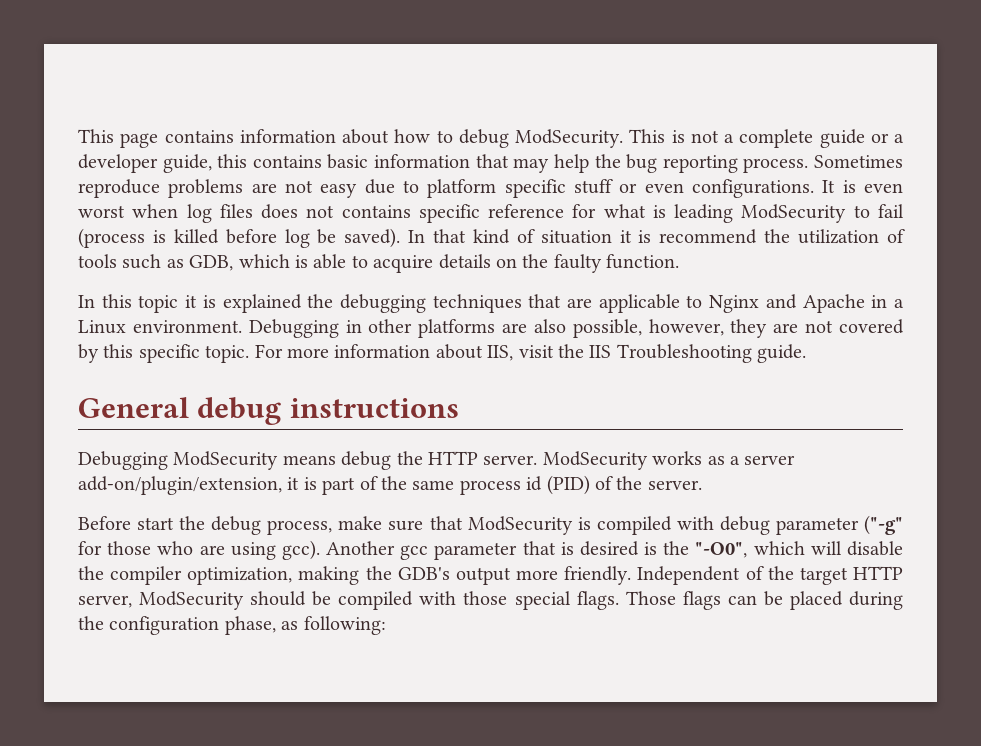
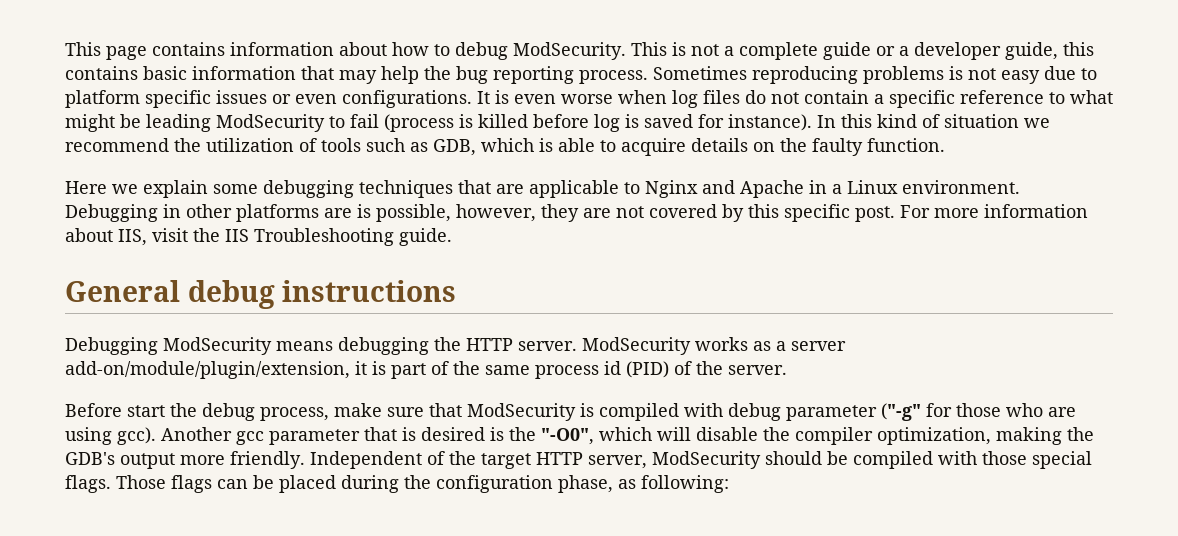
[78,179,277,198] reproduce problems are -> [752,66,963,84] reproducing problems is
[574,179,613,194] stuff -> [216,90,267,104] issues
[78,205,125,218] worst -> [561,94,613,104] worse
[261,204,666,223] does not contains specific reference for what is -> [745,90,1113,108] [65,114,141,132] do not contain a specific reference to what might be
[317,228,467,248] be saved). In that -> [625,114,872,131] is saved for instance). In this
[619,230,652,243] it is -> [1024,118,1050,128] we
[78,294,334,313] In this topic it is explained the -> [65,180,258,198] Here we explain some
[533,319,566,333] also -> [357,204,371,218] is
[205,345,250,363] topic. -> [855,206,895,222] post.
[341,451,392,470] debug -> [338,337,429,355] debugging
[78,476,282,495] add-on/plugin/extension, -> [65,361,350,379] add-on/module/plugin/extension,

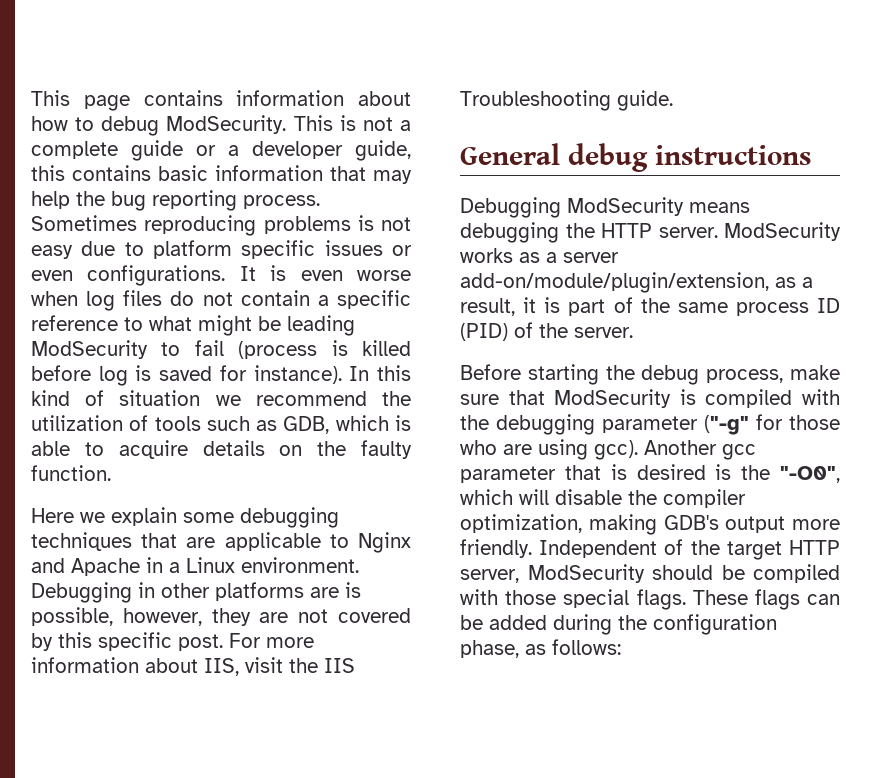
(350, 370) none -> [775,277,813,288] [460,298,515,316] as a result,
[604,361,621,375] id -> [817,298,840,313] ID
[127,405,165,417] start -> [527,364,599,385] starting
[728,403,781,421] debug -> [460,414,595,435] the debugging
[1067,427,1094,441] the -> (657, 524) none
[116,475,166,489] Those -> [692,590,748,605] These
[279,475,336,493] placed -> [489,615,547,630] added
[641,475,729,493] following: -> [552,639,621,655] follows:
━━━━━━
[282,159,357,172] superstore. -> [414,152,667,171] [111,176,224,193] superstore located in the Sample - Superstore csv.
━━━━━━
§ **Work request**: Which lines of the data hold the string "none"? Return each of them.

§ **Solution**:
(350, 370) none -> [775,277,813,288] [460,298,515,316] as a result,
[1067,427,1094,441] the -> (657, 524) none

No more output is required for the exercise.